Exercise ▸ Below are some records; output exactly the lines from the line with "total: 775.47 -> 870.57" to the line with "shipping: 12.99 -> none", both ends kept, and nothing more.

===== Entries supplied

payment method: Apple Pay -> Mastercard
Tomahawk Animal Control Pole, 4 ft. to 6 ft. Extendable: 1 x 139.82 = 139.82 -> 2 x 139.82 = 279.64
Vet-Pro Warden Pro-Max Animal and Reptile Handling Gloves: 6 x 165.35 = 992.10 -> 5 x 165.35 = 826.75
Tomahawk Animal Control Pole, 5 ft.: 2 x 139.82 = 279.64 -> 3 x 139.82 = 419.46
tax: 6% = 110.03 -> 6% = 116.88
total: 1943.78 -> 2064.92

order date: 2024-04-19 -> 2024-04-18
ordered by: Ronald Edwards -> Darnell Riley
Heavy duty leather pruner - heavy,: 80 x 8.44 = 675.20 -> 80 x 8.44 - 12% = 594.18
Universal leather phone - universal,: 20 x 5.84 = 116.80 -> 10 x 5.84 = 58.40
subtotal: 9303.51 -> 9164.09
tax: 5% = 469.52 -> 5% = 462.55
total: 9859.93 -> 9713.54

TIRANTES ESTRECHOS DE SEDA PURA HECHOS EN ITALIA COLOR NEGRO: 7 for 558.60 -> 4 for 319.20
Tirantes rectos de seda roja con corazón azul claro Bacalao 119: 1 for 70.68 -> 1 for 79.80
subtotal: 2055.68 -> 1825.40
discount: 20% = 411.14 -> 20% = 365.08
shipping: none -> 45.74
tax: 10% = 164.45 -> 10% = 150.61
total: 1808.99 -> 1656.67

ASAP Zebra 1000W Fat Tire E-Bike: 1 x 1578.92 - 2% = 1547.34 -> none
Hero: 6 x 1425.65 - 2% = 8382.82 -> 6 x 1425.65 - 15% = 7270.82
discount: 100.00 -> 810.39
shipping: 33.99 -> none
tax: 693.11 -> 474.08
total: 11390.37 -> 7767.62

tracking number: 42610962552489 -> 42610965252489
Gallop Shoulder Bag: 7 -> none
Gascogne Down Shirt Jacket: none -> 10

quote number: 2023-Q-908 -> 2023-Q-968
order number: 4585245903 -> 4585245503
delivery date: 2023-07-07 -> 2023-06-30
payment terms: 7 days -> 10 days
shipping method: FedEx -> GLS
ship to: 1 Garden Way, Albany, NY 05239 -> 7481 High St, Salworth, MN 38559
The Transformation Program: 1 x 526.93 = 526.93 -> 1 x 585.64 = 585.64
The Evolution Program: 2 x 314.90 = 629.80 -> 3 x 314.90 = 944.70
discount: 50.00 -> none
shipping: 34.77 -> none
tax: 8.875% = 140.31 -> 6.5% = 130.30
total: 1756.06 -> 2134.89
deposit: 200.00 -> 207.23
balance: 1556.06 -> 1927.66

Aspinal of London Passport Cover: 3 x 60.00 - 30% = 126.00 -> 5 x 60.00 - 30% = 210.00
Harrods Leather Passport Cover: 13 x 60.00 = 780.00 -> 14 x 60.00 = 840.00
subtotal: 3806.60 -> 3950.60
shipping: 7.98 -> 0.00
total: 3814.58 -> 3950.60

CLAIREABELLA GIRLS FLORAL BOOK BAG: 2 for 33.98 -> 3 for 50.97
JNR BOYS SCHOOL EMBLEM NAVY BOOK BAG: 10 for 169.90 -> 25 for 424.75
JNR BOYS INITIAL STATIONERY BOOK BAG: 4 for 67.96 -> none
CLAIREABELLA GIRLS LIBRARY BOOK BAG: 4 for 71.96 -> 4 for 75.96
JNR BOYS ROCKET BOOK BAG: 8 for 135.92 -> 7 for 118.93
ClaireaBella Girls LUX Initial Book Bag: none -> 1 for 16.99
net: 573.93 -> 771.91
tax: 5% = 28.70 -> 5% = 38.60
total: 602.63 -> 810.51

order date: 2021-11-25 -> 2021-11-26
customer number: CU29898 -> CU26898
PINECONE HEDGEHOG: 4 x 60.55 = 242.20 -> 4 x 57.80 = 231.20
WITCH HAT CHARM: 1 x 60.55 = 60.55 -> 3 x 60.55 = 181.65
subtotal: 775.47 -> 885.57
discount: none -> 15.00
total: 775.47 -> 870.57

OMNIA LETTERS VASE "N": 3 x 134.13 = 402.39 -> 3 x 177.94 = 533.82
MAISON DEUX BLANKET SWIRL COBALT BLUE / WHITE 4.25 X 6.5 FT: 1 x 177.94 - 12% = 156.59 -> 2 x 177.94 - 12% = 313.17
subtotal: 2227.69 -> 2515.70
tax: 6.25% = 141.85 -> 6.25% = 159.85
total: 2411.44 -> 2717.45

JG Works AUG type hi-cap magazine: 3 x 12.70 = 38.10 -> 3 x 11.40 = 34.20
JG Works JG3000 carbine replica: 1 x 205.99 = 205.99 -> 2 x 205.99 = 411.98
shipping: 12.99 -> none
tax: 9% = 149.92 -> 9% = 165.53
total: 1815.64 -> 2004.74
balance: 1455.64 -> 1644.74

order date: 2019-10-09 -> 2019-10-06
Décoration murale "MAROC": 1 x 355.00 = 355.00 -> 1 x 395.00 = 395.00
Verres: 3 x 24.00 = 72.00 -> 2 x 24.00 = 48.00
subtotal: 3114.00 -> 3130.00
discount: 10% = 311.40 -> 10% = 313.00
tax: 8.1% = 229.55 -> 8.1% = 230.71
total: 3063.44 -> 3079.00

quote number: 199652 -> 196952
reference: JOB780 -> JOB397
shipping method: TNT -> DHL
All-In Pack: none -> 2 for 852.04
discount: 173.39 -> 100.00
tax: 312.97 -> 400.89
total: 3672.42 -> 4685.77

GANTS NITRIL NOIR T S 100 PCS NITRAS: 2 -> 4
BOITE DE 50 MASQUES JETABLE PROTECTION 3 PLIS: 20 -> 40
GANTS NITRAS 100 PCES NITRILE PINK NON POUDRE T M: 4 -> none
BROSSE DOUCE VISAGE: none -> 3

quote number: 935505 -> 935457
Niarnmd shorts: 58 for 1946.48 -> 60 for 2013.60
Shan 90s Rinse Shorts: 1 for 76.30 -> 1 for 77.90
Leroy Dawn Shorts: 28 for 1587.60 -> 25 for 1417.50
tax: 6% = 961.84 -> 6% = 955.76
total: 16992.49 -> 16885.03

==========

Solution to the exercise ▸
total: 775.47 -> 870.57

OMNIA LETTERS VASE "N": 3 x 134.13 = 402.39 -> 3 x 177.94 = 533.82
MAISON DEUX BLANKET SWIRL COBALT BLUE / WHITE 4.25 X 6.5 FT: 1 x 177.94 - 12% = 156.59 -> 2 x 177.94 - 12% = 313.17
subtotal: 2227.69 -> 2515.70
tax: 6.25% = 141.85 -> 6.25% = 159.85
total: 2411.44 -> 2717.45

JG Works AUG type hi-cap magazine: 3 x 12.70 = 38.10 -> 3 x 11.40 = 34.20
JG Works JG3000 carbine replica: 1 x 205.99 = 205.99 -> 2 x 205.99 = 411.98
shipping: 12.99 -> none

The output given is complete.